• WORK REQUEST
Under this line are the records; repeat exactly the lines starting at the one containing "total: 713.09 -> 646.30" and ending at the one containing "tax: 9% = 173.66 -> 9% = 160.34", omitting pictures.
===== RECORDED DATA =====
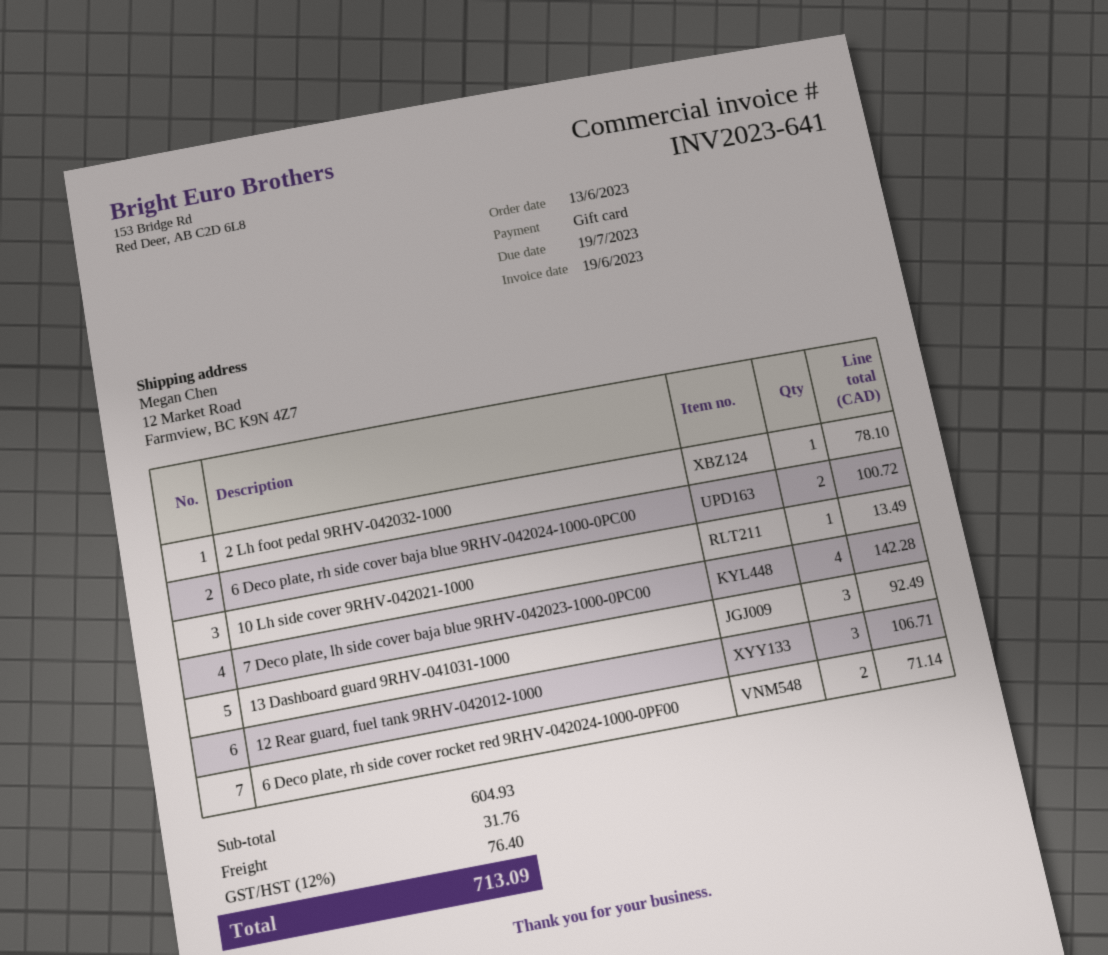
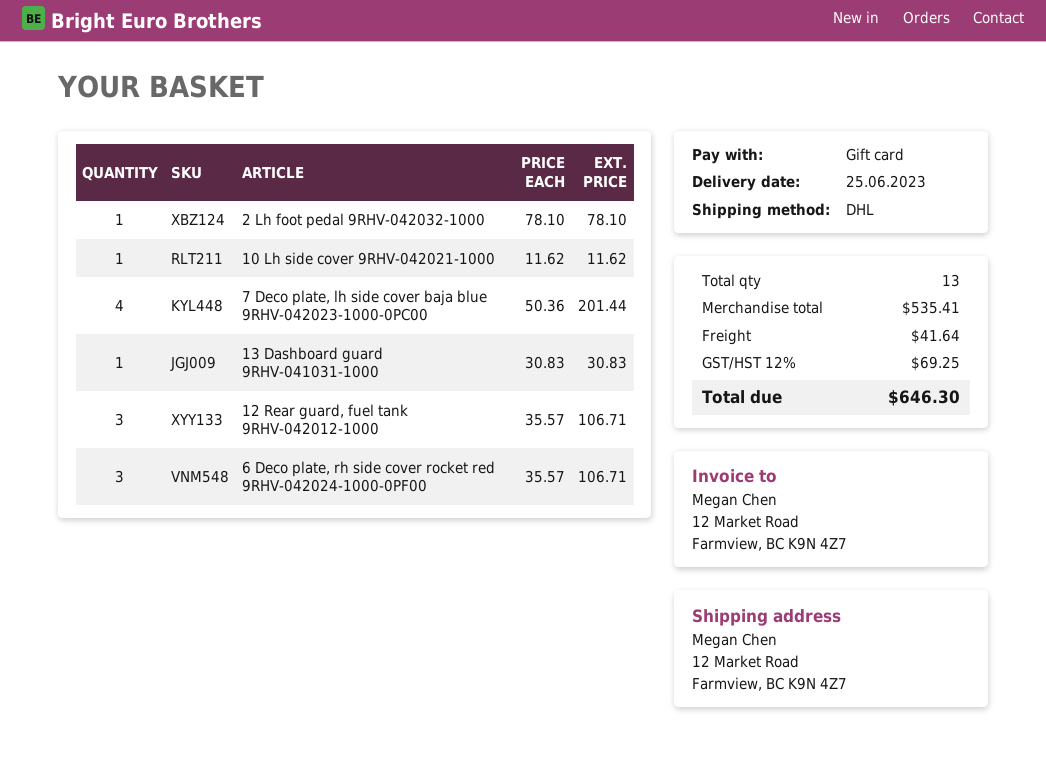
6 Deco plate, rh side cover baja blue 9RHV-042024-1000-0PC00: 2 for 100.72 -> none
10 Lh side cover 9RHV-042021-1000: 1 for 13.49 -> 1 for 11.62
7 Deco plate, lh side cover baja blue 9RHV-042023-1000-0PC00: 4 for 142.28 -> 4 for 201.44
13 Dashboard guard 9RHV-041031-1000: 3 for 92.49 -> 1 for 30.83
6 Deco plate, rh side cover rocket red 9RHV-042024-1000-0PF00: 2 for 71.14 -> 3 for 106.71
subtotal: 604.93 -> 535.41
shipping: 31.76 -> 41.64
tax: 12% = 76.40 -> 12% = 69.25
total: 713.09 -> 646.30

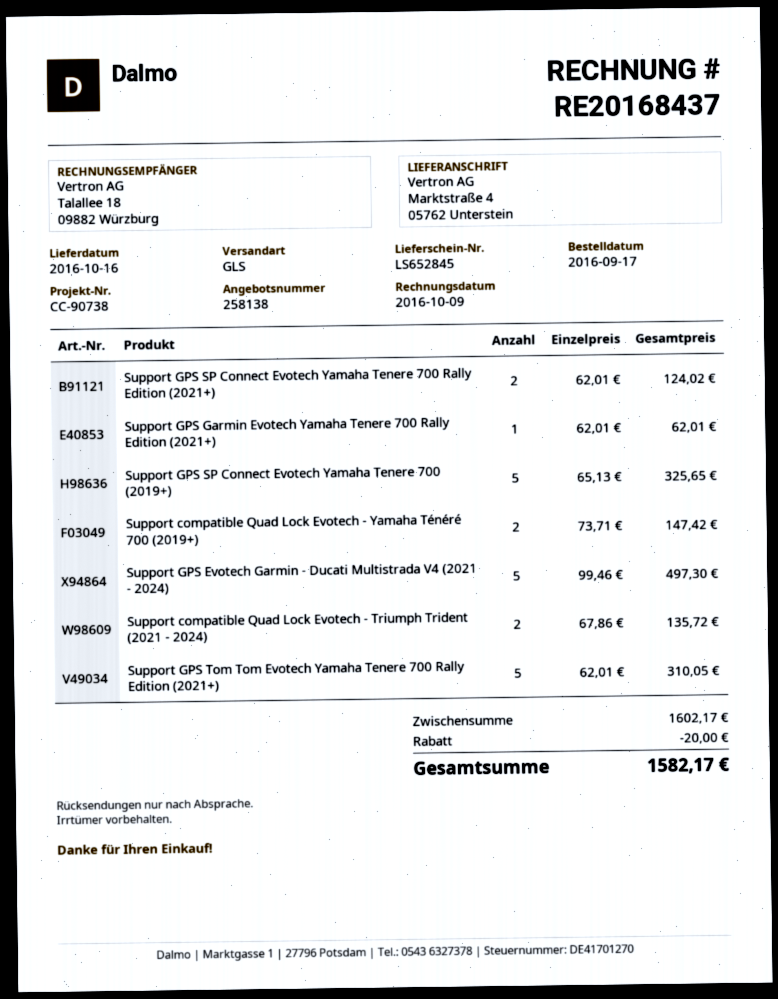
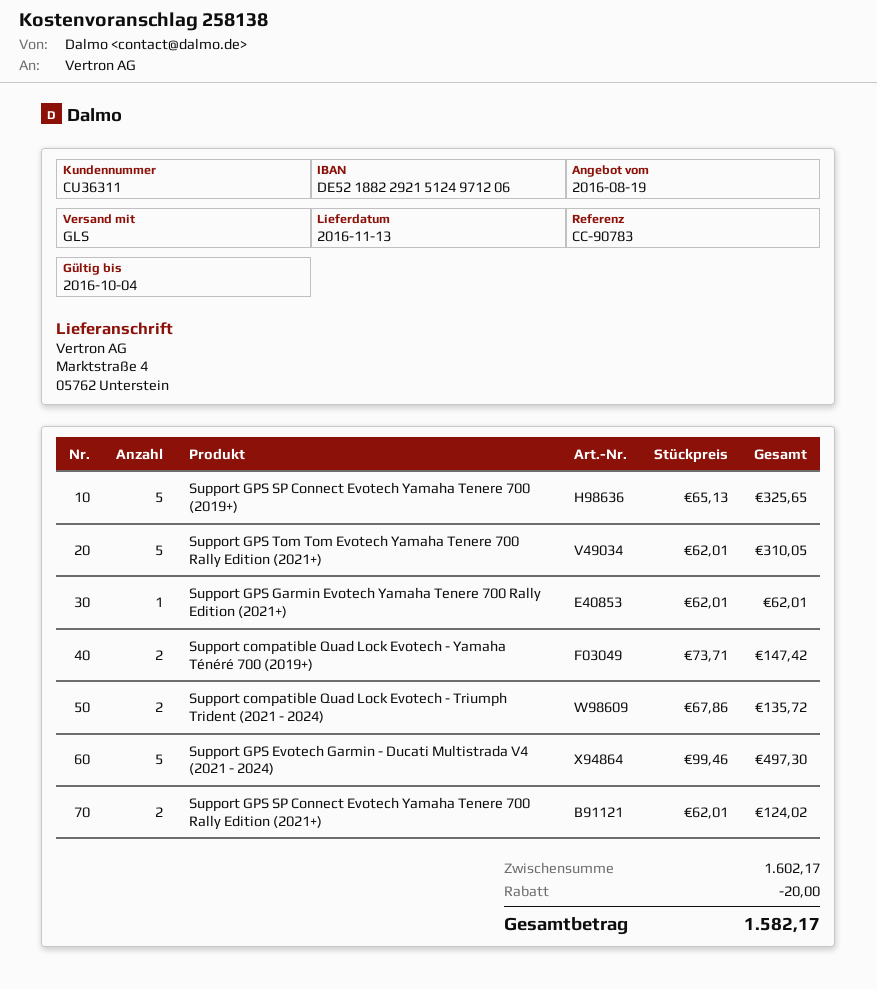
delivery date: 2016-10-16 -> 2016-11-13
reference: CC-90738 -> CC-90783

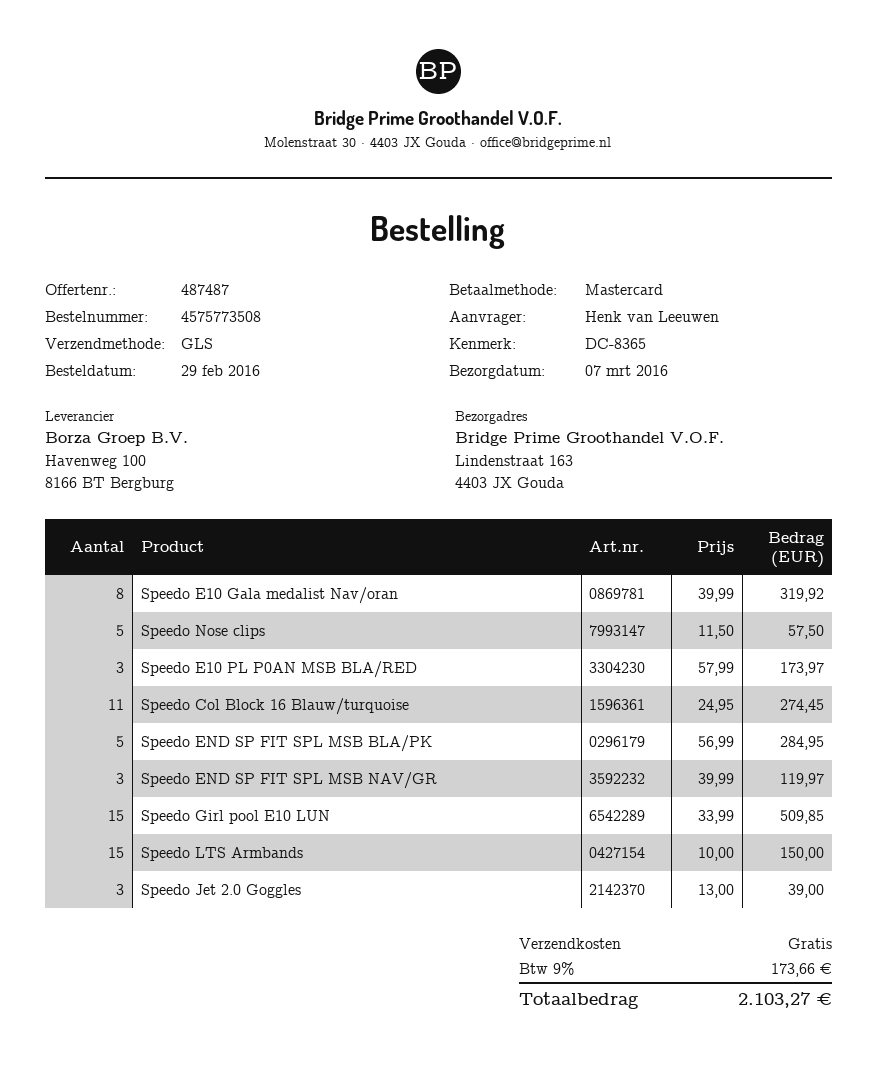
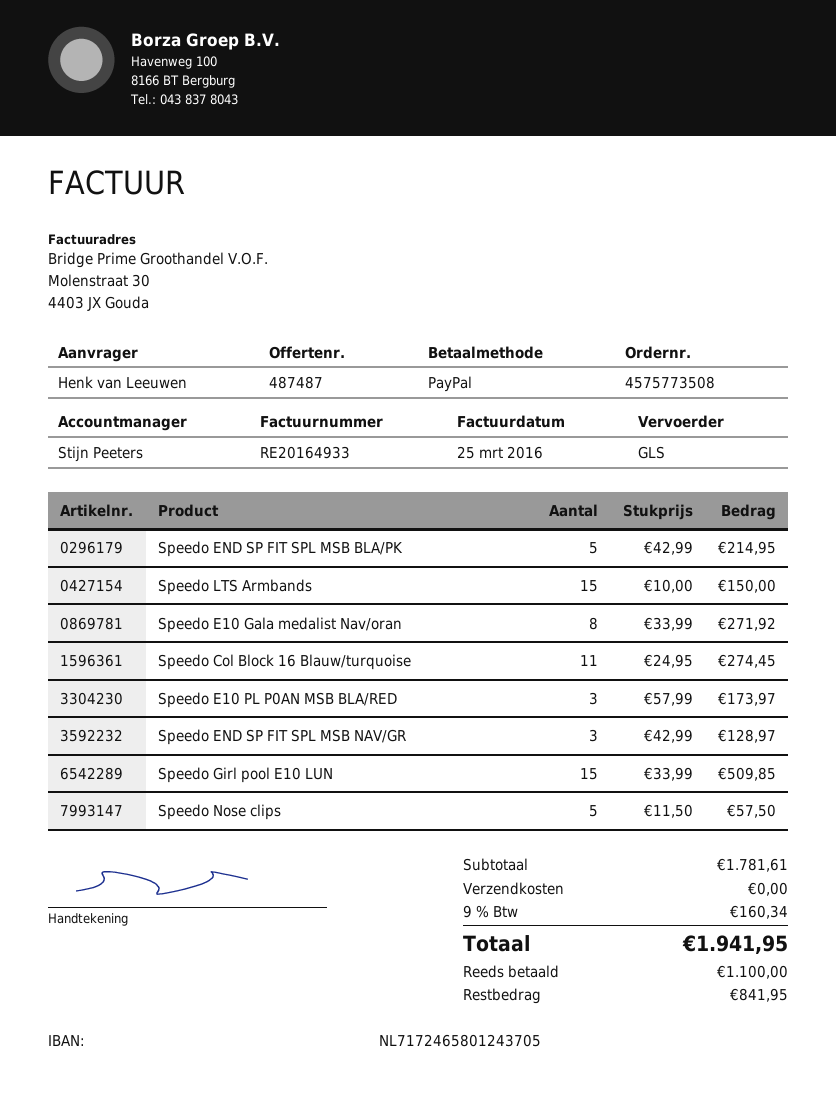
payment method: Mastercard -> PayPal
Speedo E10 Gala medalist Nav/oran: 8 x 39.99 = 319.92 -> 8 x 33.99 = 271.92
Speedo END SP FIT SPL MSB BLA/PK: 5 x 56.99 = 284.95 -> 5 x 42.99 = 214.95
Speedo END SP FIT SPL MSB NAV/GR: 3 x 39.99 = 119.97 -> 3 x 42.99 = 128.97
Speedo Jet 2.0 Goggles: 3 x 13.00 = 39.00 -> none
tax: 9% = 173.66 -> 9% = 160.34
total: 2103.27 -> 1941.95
=====
• TASK ANSWER
total: 713.09 -> 646.30

delivery date: 2016-10-16 -> 2016-11-13
reference: CC-90738 -> CC-90783

payment method: Mastercard -> PayPal
Speedo E10 Gala medalist Nav/oran: 8 x 39.99 = 319.92 -> 8 x 33.99 = 271.92
Speedo END SP FIT SPL MSB BLA/PK: 5 x 56.99 = 284.95 -> 5 x 42.99 = 214.95
Speedo END SP FIT SPL MSB NAV/GR: 3 x 39.99 = 119.97 -> 3 x 42.99 = 128.97
Speedo Jet 2.0 Goggles: 3 x 13.00 = 39.00 -> none
tax: 9% = 173.66 -> 9% = 160.34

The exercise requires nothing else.